To the Editors:
Norwalk citizens may be excused for wondering if our city has become ground zero for the nation’s developers. We have: Avalon, POKO, GGP, Ironworks, Waypointe, “new” and expanded Washington Village and who knows what else is “in the works” that we haven’t heard much about.
One of these clearly has not produced housing for the moderate income people it was planned to accommodate, another looks more and more like a boondoggle of delayed starts, another is a misstep headed for failure as a means of gentrifying Norwalk, one is a great and costly expanse of bare acreage never to be filled with “mixed use,” and another is a huge addition to low cost housing that has not served the needs of its residents.

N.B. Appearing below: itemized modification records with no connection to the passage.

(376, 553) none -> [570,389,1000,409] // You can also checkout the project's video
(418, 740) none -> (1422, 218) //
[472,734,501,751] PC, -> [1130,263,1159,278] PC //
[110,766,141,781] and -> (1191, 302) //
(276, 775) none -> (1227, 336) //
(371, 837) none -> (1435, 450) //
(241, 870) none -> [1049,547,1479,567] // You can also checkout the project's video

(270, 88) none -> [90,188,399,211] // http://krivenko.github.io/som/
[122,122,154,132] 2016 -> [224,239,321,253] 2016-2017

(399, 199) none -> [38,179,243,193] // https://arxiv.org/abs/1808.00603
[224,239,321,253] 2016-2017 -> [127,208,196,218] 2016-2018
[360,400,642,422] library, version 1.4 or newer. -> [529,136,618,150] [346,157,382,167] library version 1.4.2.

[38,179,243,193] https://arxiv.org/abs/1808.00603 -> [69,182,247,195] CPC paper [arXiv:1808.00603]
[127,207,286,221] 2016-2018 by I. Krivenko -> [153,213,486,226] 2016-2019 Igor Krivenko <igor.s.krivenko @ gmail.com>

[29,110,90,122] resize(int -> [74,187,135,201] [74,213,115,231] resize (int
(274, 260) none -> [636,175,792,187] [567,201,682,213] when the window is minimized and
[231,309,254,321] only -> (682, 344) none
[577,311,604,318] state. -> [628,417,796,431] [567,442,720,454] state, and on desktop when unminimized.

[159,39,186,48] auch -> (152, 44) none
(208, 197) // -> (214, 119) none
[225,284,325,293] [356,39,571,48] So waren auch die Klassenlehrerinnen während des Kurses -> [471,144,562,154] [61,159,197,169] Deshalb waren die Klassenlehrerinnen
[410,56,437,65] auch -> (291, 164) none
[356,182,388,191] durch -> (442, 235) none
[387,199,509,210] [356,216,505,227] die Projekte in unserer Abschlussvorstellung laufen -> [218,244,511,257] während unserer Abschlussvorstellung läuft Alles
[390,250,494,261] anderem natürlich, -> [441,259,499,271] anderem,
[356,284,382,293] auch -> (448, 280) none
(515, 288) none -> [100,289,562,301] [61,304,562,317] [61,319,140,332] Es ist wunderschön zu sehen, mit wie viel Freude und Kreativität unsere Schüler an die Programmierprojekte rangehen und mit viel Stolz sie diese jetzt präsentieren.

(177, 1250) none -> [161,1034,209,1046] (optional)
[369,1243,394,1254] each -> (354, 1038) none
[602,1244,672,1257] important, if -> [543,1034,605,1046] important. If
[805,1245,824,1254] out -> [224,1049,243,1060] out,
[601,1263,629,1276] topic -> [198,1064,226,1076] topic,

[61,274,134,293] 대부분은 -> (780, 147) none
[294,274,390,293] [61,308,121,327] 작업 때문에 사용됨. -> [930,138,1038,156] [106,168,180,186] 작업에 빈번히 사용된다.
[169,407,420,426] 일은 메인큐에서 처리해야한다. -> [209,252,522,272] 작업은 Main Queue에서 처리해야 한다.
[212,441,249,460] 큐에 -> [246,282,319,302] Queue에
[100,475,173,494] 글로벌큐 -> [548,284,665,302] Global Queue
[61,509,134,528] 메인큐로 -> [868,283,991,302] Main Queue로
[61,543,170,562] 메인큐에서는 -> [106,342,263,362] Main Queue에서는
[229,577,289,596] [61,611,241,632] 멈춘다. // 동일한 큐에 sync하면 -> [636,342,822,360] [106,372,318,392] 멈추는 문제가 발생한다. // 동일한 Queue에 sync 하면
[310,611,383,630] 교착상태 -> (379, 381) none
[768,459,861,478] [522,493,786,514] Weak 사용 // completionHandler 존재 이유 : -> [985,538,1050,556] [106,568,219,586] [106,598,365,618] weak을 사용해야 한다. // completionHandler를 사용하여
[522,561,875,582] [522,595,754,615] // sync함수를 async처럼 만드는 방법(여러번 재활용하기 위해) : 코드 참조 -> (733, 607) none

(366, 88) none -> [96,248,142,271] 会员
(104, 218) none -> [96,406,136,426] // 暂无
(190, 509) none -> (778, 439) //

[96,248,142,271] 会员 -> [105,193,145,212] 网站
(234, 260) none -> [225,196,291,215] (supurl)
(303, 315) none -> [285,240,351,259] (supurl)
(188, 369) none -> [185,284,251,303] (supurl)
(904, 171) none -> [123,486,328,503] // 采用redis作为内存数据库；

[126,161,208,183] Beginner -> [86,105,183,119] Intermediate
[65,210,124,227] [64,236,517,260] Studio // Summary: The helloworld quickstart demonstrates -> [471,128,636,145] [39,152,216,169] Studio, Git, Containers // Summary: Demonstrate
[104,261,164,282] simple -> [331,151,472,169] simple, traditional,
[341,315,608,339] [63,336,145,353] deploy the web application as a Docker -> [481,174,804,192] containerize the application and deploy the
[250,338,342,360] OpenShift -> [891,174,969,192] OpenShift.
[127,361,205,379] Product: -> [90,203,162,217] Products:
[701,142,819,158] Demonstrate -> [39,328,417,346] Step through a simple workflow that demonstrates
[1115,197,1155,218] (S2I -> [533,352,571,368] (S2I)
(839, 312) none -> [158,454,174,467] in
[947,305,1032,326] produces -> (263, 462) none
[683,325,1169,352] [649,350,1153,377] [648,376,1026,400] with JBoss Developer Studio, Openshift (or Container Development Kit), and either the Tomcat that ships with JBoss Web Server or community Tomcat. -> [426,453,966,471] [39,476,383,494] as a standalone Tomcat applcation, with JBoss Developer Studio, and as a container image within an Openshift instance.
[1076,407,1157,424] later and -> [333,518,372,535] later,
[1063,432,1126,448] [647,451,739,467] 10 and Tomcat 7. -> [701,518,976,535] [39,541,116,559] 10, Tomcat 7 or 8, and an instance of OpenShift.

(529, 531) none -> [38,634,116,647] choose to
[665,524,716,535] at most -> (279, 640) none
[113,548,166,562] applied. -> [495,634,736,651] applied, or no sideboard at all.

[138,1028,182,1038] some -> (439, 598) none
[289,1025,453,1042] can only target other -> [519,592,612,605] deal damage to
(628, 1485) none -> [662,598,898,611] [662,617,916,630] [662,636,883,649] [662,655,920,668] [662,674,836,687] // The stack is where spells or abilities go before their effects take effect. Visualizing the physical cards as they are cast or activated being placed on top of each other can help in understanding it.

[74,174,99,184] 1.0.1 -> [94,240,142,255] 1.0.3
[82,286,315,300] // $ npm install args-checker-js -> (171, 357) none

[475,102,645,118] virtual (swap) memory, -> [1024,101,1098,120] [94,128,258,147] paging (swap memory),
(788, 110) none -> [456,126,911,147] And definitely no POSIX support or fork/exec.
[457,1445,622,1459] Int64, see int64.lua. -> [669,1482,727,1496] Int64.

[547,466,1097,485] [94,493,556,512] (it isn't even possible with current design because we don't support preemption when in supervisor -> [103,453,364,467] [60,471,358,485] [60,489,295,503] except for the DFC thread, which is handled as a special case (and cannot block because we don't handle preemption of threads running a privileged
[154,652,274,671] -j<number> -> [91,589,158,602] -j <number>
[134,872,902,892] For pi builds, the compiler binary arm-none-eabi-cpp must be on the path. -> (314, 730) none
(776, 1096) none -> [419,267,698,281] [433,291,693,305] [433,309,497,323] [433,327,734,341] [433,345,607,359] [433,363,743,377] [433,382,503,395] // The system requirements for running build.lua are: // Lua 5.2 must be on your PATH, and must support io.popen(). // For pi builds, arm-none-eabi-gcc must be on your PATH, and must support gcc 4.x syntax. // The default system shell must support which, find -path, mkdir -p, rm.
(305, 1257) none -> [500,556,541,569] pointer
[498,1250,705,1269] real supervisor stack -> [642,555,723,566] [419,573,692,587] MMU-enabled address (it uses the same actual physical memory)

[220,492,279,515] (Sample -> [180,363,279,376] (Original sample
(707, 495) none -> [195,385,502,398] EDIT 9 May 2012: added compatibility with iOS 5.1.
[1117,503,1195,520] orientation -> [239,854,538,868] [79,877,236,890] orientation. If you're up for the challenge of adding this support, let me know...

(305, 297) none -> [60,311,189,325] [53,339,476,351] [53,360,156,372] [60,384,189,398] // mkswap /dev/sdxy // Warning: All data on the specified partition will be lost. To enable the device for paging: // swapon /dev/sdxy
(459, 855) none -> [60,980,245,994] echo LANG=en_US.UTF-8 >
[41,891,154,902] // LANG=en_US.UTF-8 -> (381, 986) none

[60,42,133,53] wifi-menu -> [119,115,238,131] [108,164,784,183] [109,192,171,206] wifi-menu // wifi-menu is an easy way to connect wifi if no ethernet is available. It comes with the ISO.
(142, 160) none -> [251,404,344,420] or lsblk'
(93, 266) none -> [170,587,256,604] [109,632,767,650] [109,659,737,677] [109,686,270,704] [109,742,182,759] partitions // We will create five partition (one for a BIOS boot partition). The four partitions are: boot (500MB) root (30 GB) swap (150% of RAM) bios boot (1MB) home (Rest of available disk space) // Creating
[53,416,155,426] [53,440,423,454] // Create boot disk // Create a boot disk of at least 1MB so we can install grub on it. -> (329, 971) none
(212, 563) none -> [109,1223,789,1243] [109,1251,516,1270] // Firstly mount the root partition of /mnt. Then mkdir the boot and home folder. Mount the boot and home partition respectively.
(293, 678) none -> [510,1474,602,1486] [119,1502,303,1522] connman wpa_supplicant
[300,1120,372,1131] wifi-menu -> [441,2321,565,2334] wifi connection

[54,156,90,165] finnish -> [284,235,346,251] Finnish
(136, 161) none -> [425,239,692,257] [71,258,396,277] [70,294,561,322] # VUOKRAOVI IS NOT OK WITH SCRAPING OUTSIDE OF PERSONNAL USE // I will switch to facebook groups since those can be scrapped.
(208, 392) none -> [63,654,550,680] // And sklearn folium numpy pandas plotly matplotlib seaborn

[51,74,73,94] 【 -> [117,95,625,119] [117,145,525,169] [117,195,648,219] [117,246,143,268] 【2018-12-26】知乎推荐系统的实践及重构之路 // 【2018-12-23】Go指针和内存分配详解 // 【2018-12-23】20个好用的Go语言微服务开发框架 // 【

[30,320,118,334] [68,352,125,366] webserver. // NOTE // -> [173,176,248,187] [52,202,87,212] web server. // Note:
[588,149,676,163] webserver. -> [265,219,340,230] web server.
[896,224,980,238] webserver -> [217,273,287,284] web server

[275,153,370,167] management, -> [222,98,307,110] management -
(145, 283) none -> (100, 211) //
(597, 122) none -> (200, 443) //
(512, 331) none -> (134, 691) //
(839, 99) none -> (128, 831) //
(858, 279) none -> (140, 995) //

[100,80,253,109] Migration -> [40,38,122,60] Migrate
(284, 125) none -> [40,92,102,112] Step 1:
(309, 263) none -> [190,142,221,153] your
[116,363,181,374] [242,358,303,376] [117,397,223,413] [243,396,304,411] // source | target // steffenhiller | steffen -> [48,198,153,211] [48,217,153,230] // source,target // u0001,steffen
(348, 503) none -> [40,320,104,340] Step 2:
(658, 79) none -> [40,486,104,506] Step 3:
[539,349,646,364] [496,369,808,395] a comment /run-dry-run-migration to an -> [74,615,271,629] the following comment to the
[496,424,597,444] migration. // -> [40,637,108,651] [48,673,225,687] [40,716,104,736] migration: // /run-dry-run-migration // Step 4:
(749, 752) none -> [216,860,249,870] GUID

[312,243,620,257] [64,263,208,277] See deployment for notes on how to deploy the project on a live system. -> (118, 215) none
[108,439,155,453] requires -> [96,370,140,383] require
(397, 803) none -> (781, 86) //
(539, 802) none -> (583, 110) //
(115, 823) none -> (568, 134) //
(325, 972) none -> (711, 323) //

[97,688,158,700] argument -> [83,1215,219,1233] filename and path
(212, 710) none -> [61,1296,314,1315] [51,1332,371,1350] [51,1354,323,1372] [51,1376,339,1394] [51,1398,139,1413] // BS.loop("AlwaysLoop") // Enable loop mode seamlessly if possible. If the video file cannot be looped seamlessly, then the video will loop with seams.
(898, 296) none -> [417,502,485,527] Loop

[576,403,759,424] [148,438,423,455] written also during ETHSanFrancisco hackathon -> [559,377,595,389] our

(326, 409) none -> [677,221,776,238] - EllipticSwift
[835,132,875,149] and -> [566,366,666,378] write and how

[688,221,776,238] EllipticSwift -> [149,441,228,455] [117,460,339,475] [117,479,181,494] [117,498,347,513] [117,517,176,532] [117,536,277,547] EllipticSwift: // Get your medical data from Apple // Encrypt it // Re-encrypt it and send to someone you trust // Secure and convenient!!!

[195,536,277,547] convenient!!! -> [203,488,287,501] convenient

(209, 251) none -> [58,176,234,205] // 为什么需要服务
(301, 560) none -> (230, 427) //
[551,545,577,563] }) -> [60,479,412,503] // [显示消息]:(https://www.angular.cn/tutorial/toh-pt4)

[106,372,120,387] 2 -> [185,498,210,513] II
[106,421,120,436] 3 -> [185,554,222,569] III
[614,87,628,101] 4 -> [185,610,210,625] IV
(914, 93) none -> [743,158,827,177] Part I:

Has no one ever thought of something called city planning? It could be too late for Norwalk, but a coordinated effort early on to move forward in prudent, monitored steps toward a unified, predetermined goal might still lead us back to being a livable middle-income city rather than continuing the nearly unstoppable helter-skelter slide into becoming the Discount Heaven of Fairfield County.
One might wonder how we got on this downward spiral. We seem to have been suckers (or worse) to the songs of any peddler of easy solutions that knocked on our door. We appear to be going off in many different directions: do we need affordable housing for middle-income people? Do we need “luxury” housing, mimicking our neighbors? Will “mixed use” combining housing, businesses and recreation all on one lot give us the “city center” Norwalk has lacked for many years? Is all of this builder activity the way to lower the tax burden for those of us homeowners who remain?
Can we blame our elected officials? Not entirely, when they are burdened by our starkly inefficient two-year election cycle in which a good portion of a politician’s hugely limited time in office must be spent on preparations for re-election, when the emphasis is on disruptive and dividing political party control and domination, when there’s precious little time taken away from the business of guiding the city toward a workable goal. However — and I do not mean to raise another ruckus — one has to consider that 10 years of one administration did much to start us on this road of helter-skelter indecision as to our true identity. We are a middle- to lower-income community, and we have much to offer as such.
Dorothy Mobilia gave an accounting in an earlier posting when she pointed out that we have a shoreline. “Just go down to Calf Pasture on any night or weekend and be impressed by the activity on the ball fields, the volleyball courts, the skateboard area and the walkers on the walks and the beach, to say nothing of the bathers during the day. Ball fields, tennis courts, parks, boating facilities everywhere in our city are busy because they meet a need.”
Let’s accept who we are and let’s give the builders a rest until a trained city planner can oversee their activities and guide them all in a unified direction toward a predetermined objective that complements our identity.